**Entries provided:**
Start of Block
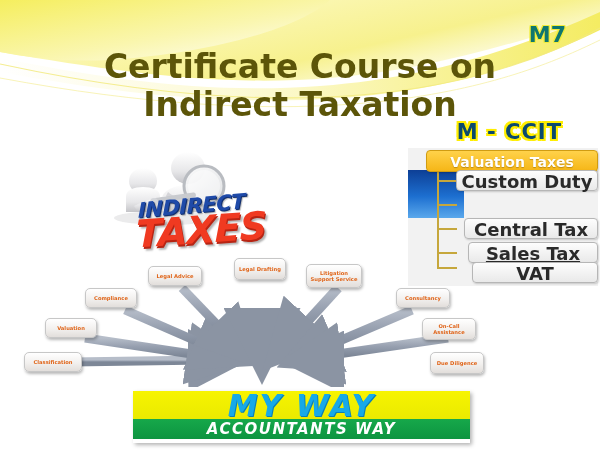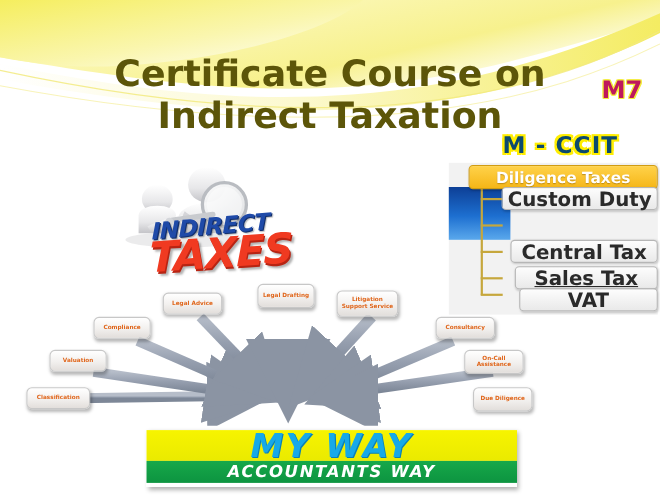--- a/index.html
+++ b/index.html
@@ -45,18 +45,17 @@
   }
   .badge-m7 {
     position: absolute;
-    right: 16px;
+    right: 34px;
     top: 22px;
     font-family: "DejaVu Sans", sans-serif;
     font-weight: bold;
     font-size: 22px;
-    color: #be185d;
+    color: #0f766e;
     text-shadow:
        1px  0   0 #f2ec3a, -1px  0   0 #f2ec3a,
        0    1px 0 #f2ec3a,  0   -1px 0 #f2ec3a,
        1px  1px 0 #f2ec3a, -1px -1px 0 #f2ec3a,
        1px -1px 0 #f2ec3a, -1px  1px 0 #f2ec3a;
-    margin-top: 48px;
   }
   .badge-mccit {
     position: absolute;

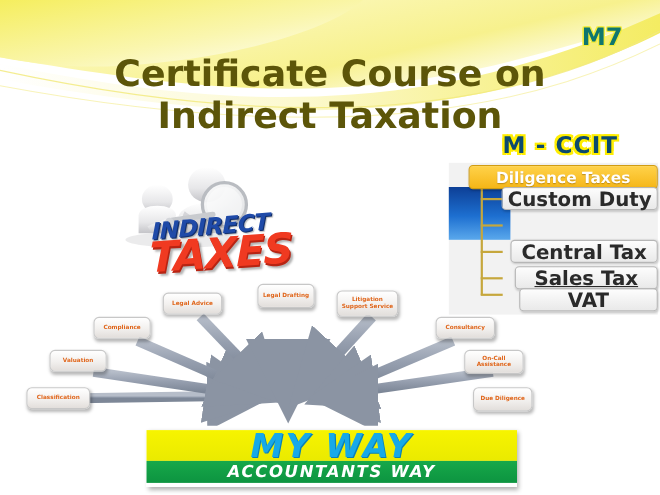--- a/index.html
+++ b/index.html
@@ -353,7 +353,7 @@
     <div class="tax-tick" style="top:104px;"></div>
     <div class="tax-tick" style="top:119px;"></div>
 
-    <div class="tax-head">Diligence Taxes</div>
+    <div class="tax-head">Valuation Taxes</div>
 
     <div class="tax-row" style="left:48px; top:22px;  width:142px;">Custom Duty</div>
     <div class="tax-row" style="left:56px; top:70px;  width:134px;">Central Tax</div>

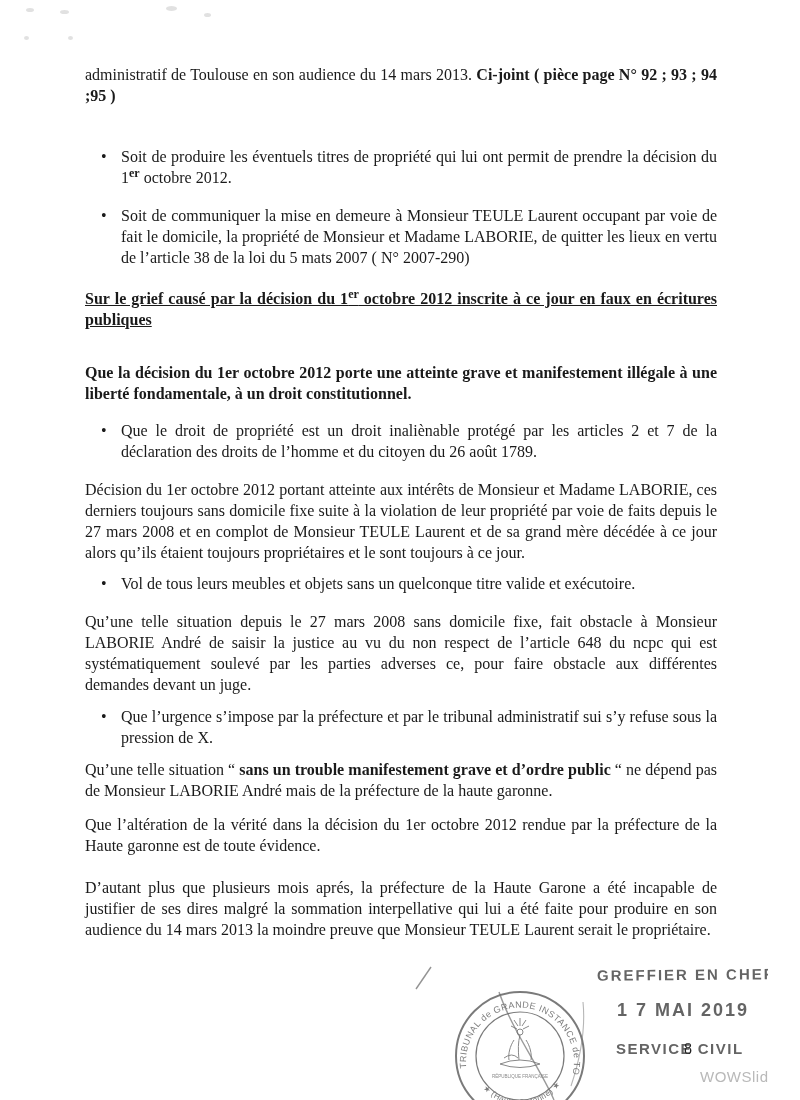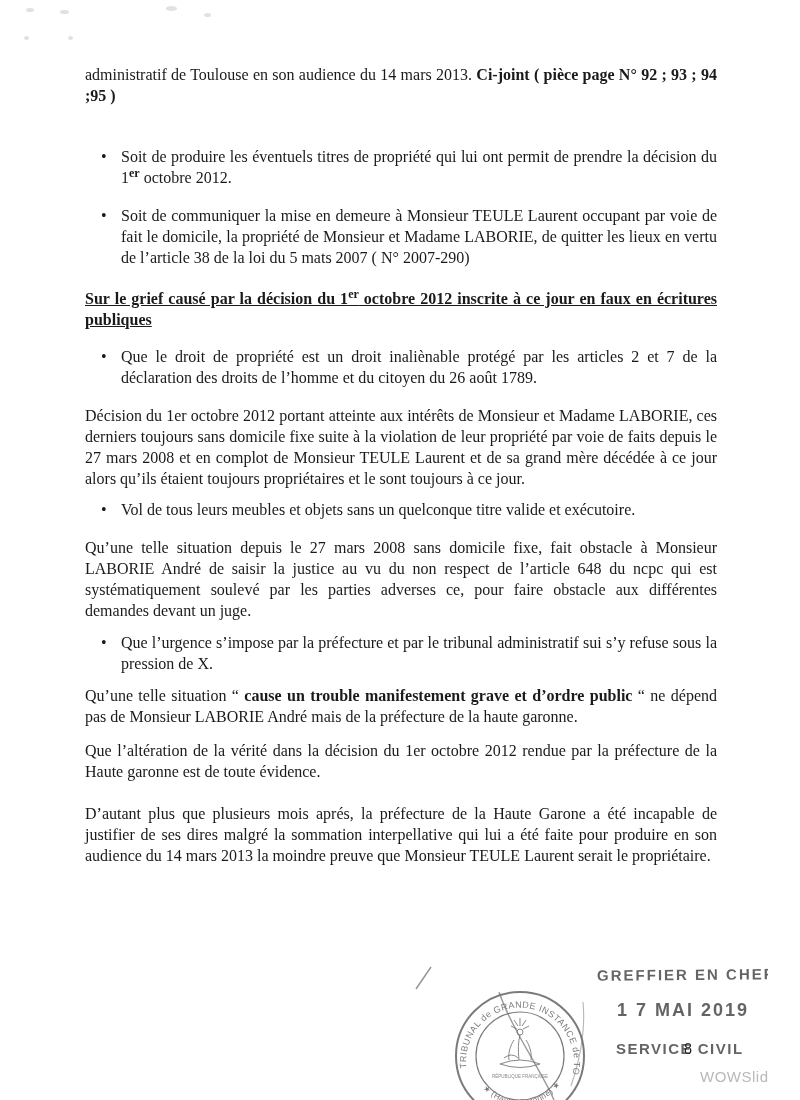--- a/index.html
+++ b/index.html
@@ -135,6 +135,7 @@
 
     <p class="para heading" style="margin-top:20px;"><span>Sur le grief causé par la décision du 1</span><sup class="sup-er">er</sup><span> octobre 2012 inscrite à ce jour en faux en écritures publiques</span></p>
 
+    <p class="para bold" style="margin-top:32px;">Que la décision du 1er octobre 2012 porte une atteinte grave et manifestement illégale à une liberté fondamentale, à un droit constitutionnel.</p>
 
     <div class="bullet-item" style="margin-top:16px;">
       <span class="bullet-dot">•</span>

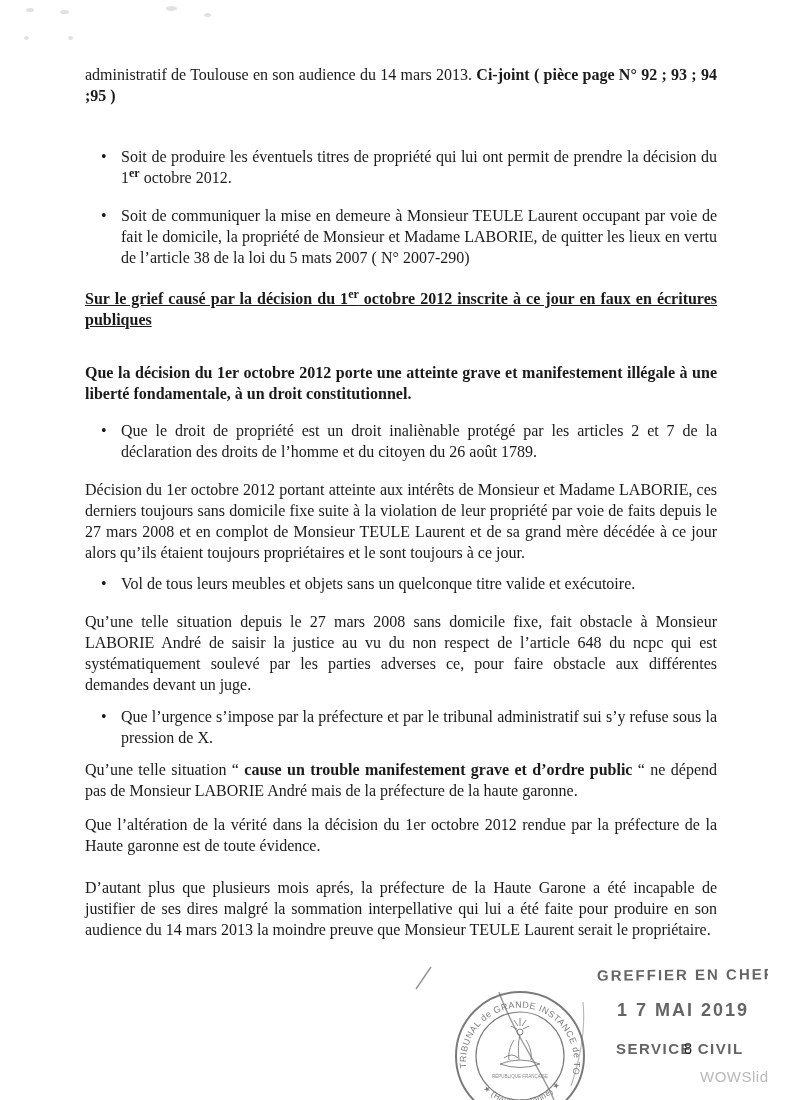--- a/index.html
+++ b/index.html
@@ -157,7 +157,7 @@
       <span class="bullet-text">Que l’urgence s’impose par la préfecture et par le tribunal administratif sui s’y refuse sous la pression de X.</span>
     </div>
 
-    <p class="para" style="margin-top:11px;"><span>Qu’une telle situation “ </span><span class="bold">cause un trouble manifestement grave et d’ordre public</span><span> “ ne dépend pas de Monsieur LABORIE André mais de la préfecture de la haute garonne.</span></p>
+    <p class="para" style="margin-top:11px;"><span>Qu’une telle situation “ </span><span class="bold">sans un trouble manifestement grave et d’ordre public</span><span> “ ne dépend pas de Monsieur LABORIE André mais de la préfecture de la haute garonne.</span></p>
 
     <p class="para" style="margin-top:13px;">Que l’altération de la vérité dans la décision du 1er octobre 2012 rendue par la préfecture de la Haute garonne est de toute évidence.</p>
End of Block
**Task brief:**
Copy all of the data word for word, and keep the pictures out of it.

**Answer to the problem:**
--- a/index.html
+++ b/index.html
@@ -45,18 +45,17 @@
   }
   .badge-m7 {
     position: absolute;
-    right: 16px;
+    right: 34px;
     top: 22px;
     font-family: "DejaVu Sans", sans-serif;
     font-weight: bold;
     font-size: 22px;
-    color: #be185d;
+    color: #0f766e;
     text-shadow:
        1px  0   0 #f2ec3a, -1px  0   0 #f2ec3a,
        0    1px 0 #f2ec3a,  0   -1px 0 #f2ec3a,
        1px  1px 0 #f2ec3a, -1px -1px 0 #f2ec3a,
        1px -1px 0 #f2ec3a, -1px  1px 0 #f2ec3a;
-    margin-top: 48px;
   }
   .badge-mccit {
     position: absolute;

--- a/index.html
+++ b/index.html
@@ -353,7 +353,7 @@
     <div class="tax-tick" style="top:104px;"></div>
     <div class="tax-tick" style="top:119px;"></div>
 
-    <div class="tax-head">Diligence Taxes</div>
+    <div class="tax-head">Valuation Taxes</div>
 
     <div class="tax-row" style="left:48px; top:22px;  width:142px;">Custom Duty</div>
     <div class="tax-row" style="left:56px; top:70px;  width:134px;">Central Tax</div>

--- a/index.html
+++ b/index.html
@@ -135,6 +135,7 @@
 
     <p class="para heading" style="margin-top:20px;"><span>Sur le grief causé par la décision du 1</span><sup class="sup-er">er</sup><span> octobre 2012 inscrite à ce jour en faux en écritures publiques</span></p>
 
+    <p class="para bold" style="margin-top:32px;">Que la décision du 1er octobre 2012 porte une atteinte grave et manifestement illégale à une liberté fondamentale, à un droit constitutionnel.</p>
 
     <div class="bullet-item" style="margin-top:16px;">
       <span class="bullet-dot">•</span>

--- a/index.html
+++ b/index.html
@@ -157,7 +157,7 @@
       <span class="bullet-text">Que l’urgence s’impose par la préfecture et par le tribunal administratif sui s’y refuse sous la pression de X.</span>
     </div>
 
-    <p class="para" style="margin-top:11px;"><span>Qu’une telle situation “ </span><span class="bold">cause un trouble manifestement grave et d’ordre public</span><span> “ ne dépend pas de Monsieur LABORIE André mais de la préfecture de la haute garonne.</span></p>
+    <p class="para" style="margin-top:11px;"><span>Qu’une telle situation “ </span><span class="bold">sans un trouble manifestement grave et d’ordre public</span><span> “ ne dépend pas de Monsieur LABORIE André mais de la préfecture de la haute garonne.</span></p>
 
     <p class="para" style="margin-top:13px;">Que l’altération de la vérité dans la décision du 1er octobre 2012 rendue par la préfecture de la Haute garonne est de toute évidence.</p>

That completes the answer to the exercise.